● INFORMATION
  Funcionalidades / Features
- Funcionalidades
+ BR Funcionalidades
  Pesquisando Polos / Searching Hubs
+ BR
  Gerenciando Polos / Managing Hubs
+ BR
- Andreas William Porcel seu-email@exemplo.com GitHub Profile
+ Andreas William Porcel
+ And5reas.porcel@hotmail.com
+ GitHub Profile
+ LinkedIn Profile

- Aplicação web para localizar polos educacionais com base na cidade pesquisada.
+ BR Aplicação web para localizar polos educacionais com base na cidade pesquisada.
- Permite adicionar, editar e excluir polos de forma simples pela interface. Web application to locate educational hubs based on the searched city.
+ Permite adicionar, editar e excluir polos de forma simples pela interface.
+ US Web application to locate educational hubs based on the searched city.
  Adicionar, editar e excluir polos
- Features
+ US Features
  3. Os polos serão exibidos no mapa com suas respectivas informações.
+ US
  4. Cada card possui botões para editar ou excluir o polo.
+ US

● WHAT IS BEING ASKED
No line before the one with "4. Cada card" belongs in the answer; copy that line and the rest of the records exactly.

● ANSWER TO THE PROBLEM
  4. Cada card possui botões para editar ou excluir o polo.
+ US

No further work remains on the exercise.